We also have an excellent dietitian here at NC State, Lisa Eberhart, who’s leading a new effort around food transparency to help students know exactly what’s in their food. Transparency has become especially important with the prevalence of food allergies. We mark foods down to the ingredient level and make the information easy for students to access on menu display boards, nutrition kiosks, the campus mobile app and our website.

Food Management Magazine named NC State Dining the College Innovator of the Year in 2015. I’m really proud of that. I always remind people that it’s great to have accolades and rewards, but we still have our days when we burn the toast.

Tell us about some of the partnerships you’ve developed along the way.

One of the things we did was create the “My Roots Are in NC State” program, which connects the dots between the foods we use in the dining halls to local farms. Almost 30% of the foods we’re using are locally sourced and often from people who graduated from NC State.

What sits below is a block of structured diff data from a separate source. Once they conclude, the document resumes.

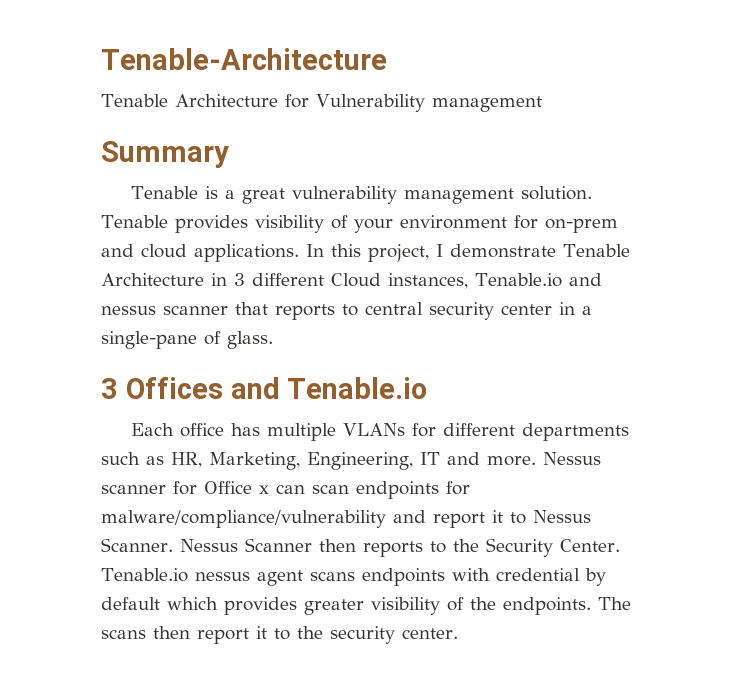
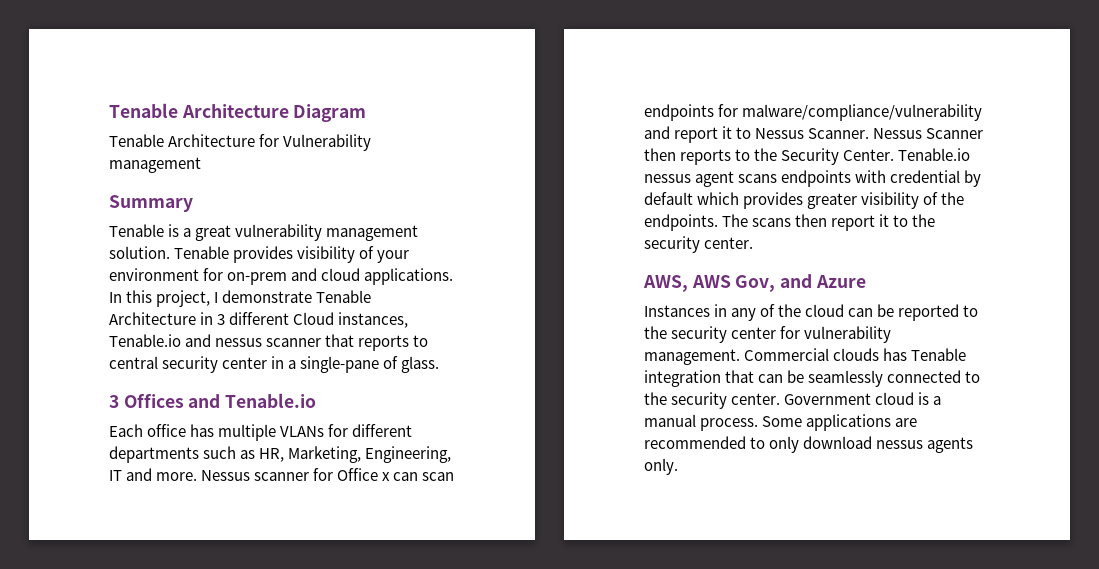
[101,48,387,70] Tenable-Architecture -> [109,103,367,122] Tenable Architecture Diagram
(458, 633) none -> [643,274,866,292] [644,304,979,321] [644,326,892,343] [644,348,967,365] [644,370,981,387] [644,392,942,409] [644,414,918,431] [644,436,974,453] [644,458,678,475] // AWS, AWS Gov, and Azure // Instances in any of the cloud can be reported to the security center for vulnerability management. Commercial clouds has Tenable integration that can be seamlessly connected to the security center. Government cloud is a manual process. Some applications are recommended to only download nessus agents only.

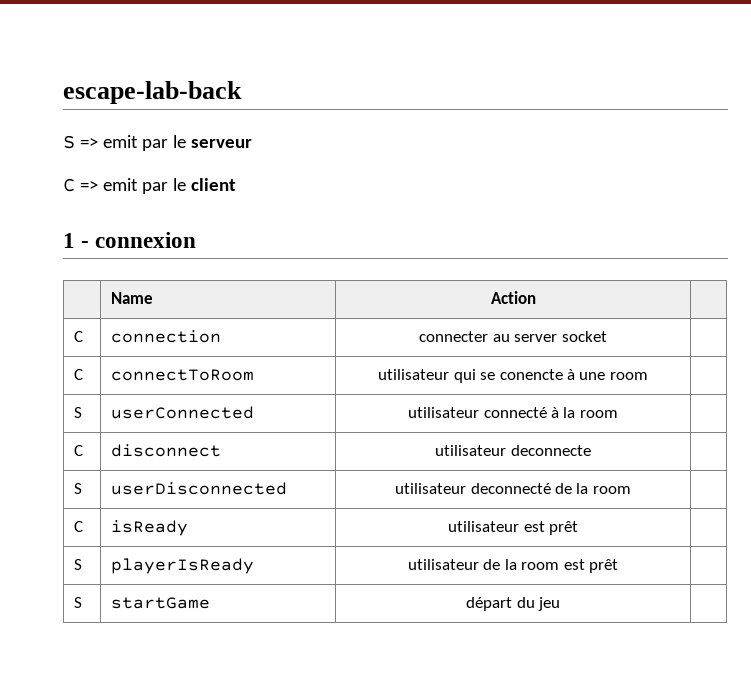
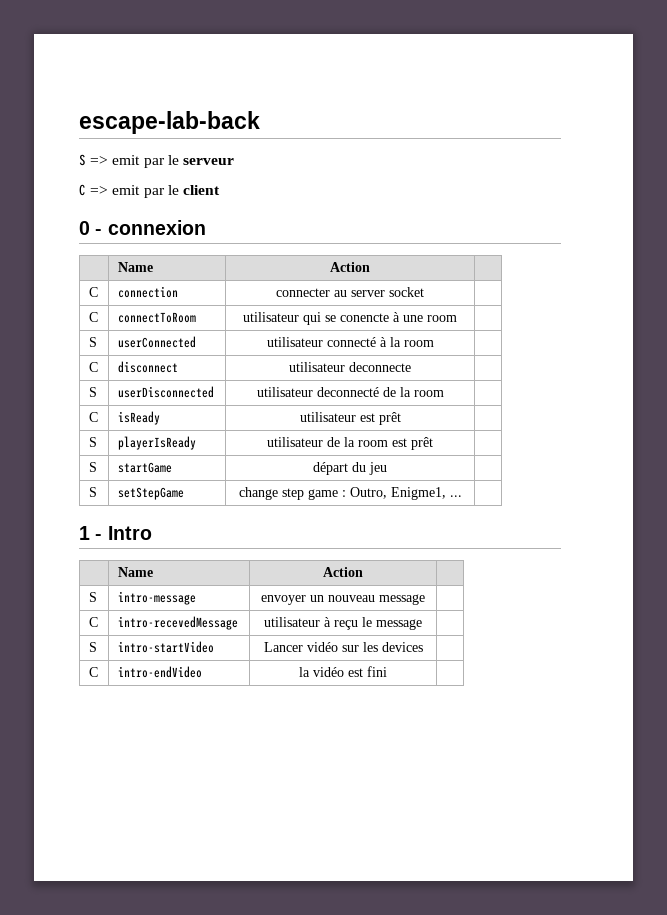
[63,233,75,248] 1 -> [79,221,90,235] 0
(560, 604) none -> [88,487,97,497] [117,487,184,500] [238,487,462,500] [79,526,152,540] [117,567,153,577] [323,567,363,577] [88,592,97,602] [117,591,196,605] [261,594,425,605] [88,617,98,627] [117,616,238,630] [264,617,422,630] [88,642,97,652] [117,641,214,653] [263,642,423,652] [88,667,98,677] [117,666,202,678] [299,666,387,677] // S | setStepGame | change step game : Outro, Enigme1, ... | // 1 - Intro // | Name | Action | // S | intro-message | envoyer un nouveau message | // C | intro-recevedMessage | utilisateur à reçu le message | // S | intro-startVideo | Lancer vidéo sur les devices | // C | intro-endVideo | la vidéo est fini |

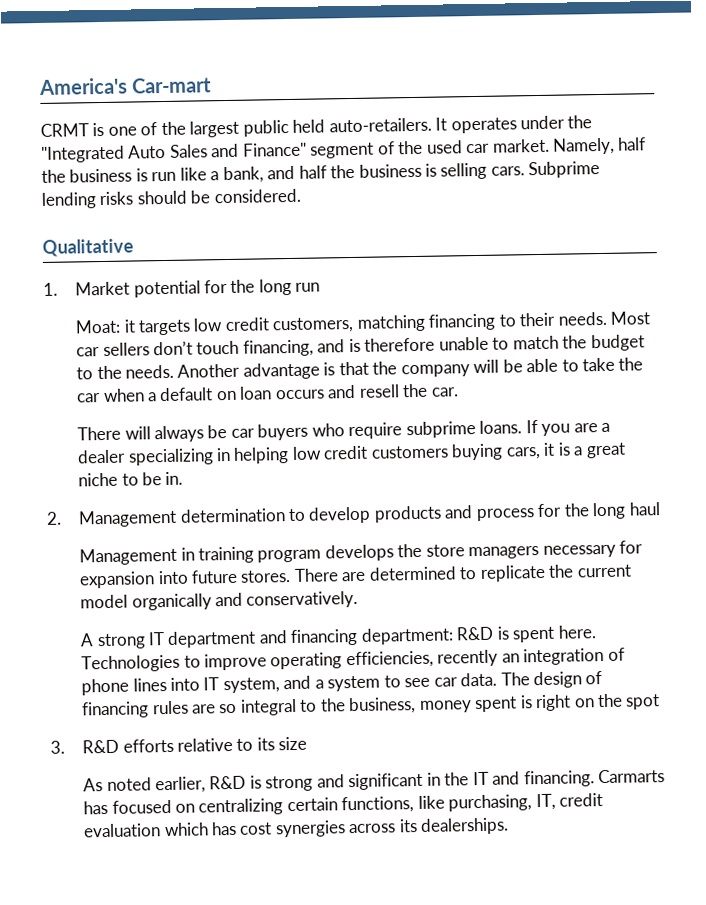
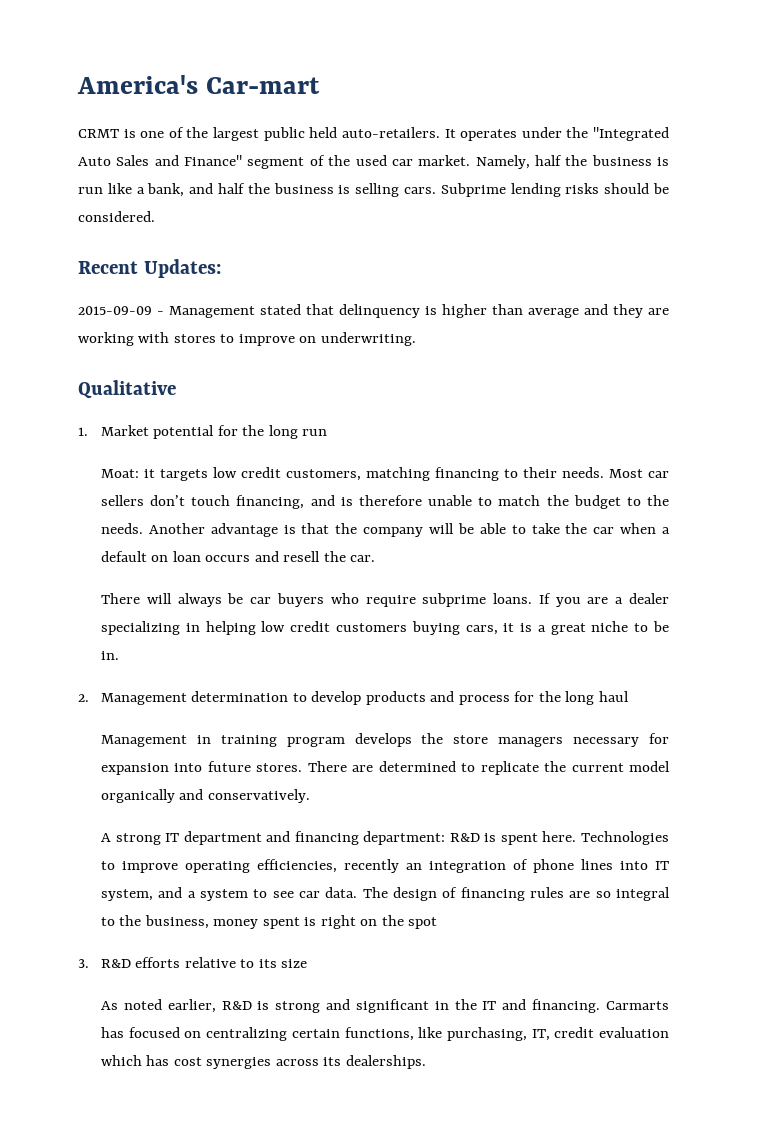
(301, 196) none -> [78,259,221,278] [78,304,669,318] [78,332,416,346] // Recent Updates: // 2015-09-09 - Management stated that delinquency is higher than average and they are working with stores to improve on underwriting.

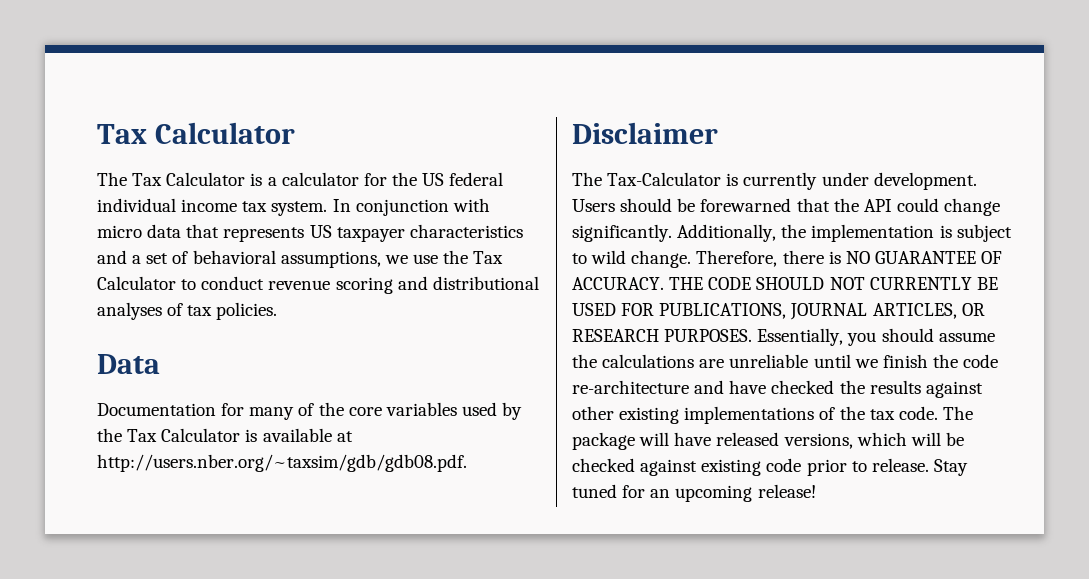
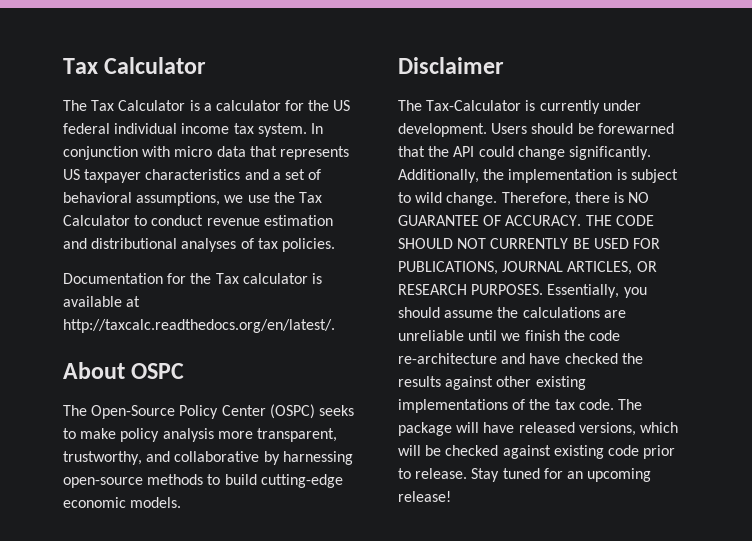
[335,277,393,294] scoring -> [263,215,333,226] estimation
[97,354,160,374] // Data -> (335, 245) none
[249,402,523,420] [97,428,241,442] many of the core variables used by the Tax Calculator -> [190,273,308,284] the Tax calculator
[97,454,467,472] http://users.nber.org/~taxsim/gdb/gdb08.pdf. -> [63,319,335,333] [63,362,185,379] [63,404,354,419] [63,428,337,442] [63,451,353,465] [63,474,343,488] [63,497,182,508] http://taxcalc.readthedocs.org/en/latest/. // About OSPC // The Open-Source Policy Center (OSPC) seeks to make policy analysis more transparent, trustworthy, and collaborative by harnessing open-source methods to build cutting-edge economic models.

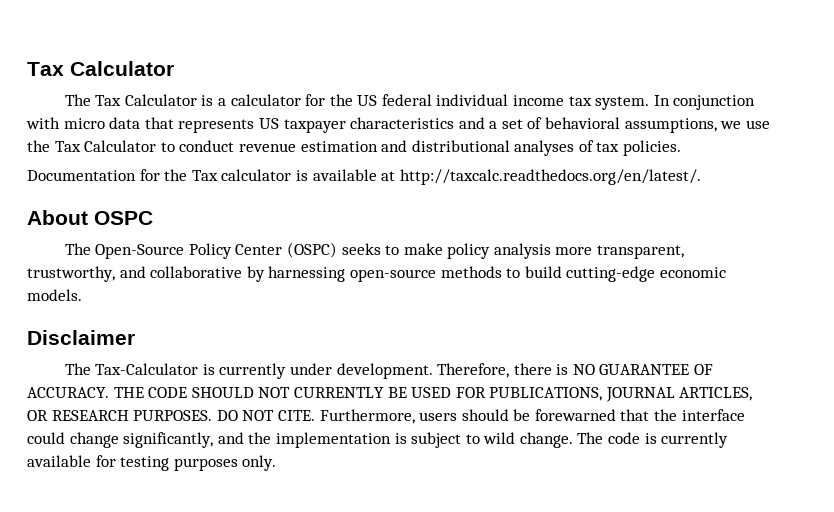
[491,123,674,134] [398,146,651,160] [398,169,678,183] [398,192,498,206] Users should be forewarned that the API could change significantly. Additionally, the implementation is subject to wild change. -> (433, 371) none
[547,284,647,298] [398,307,626,318] [398,330,620,341] [398,353,643,364] [398,376,586,390] [398,399,642,413] [398,422,678,436] [398,445,676,459] [398,468,652,482] [398,491,451,502] Essentially, you should assume the calculations are unreliable until we finish the code re-architecture and have checked the results against other existing implementations of the tax code. The package will have released versions, which will be checked against existing code prior to release. Stay tuned for an upcoming release! -> [216,409,745,424] [27,432,729,448] [27,455,277,471] DO NOT CITE. Furthermore, users should be forewarned that the interface could change significantly, and the implementation is subject to wild change. The code is currently available for testing purposes only.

We also partnered with the Agroecology Education Unit in CALS. Our chefs go out and help coordinate what’s planted there and use the bounty from the farm back on campus. We also have a great relationship with Howling Cow. All the milk and ice cream in the dining halls is from our campus dairy.

I’m really proud of the new PACK Meal Share program that we developed in a partnership with student government. Through the program, students can donate leftover guest meals from their meal plans at the end of each semester. These meals go into a pool of meals that are allocated to students who go through the Pack Essentials program. We got it off the ground just in time to help students affected by Hurricane Florence and the government shutdown.

Student well-being seems to be at the heart of all you do. Why is that?

I still remember that 17-year-old who came to NC State to find his path in life. I know some of the challenges our students face and want to do all I can to help them be successful here and in life. I’ve been fortunate to be a student here … to experience academic difficulty and then success, to become an employee and then part of the administration, and to have two daughters of my own attend and graduate. NC State has given me so many opportunities. I owe it to those who attend and work here to do the same for them to the best of my ability.

I’m grateful for all that NC State has given me, and I hope my work here has made NC State’s investment in me a good one.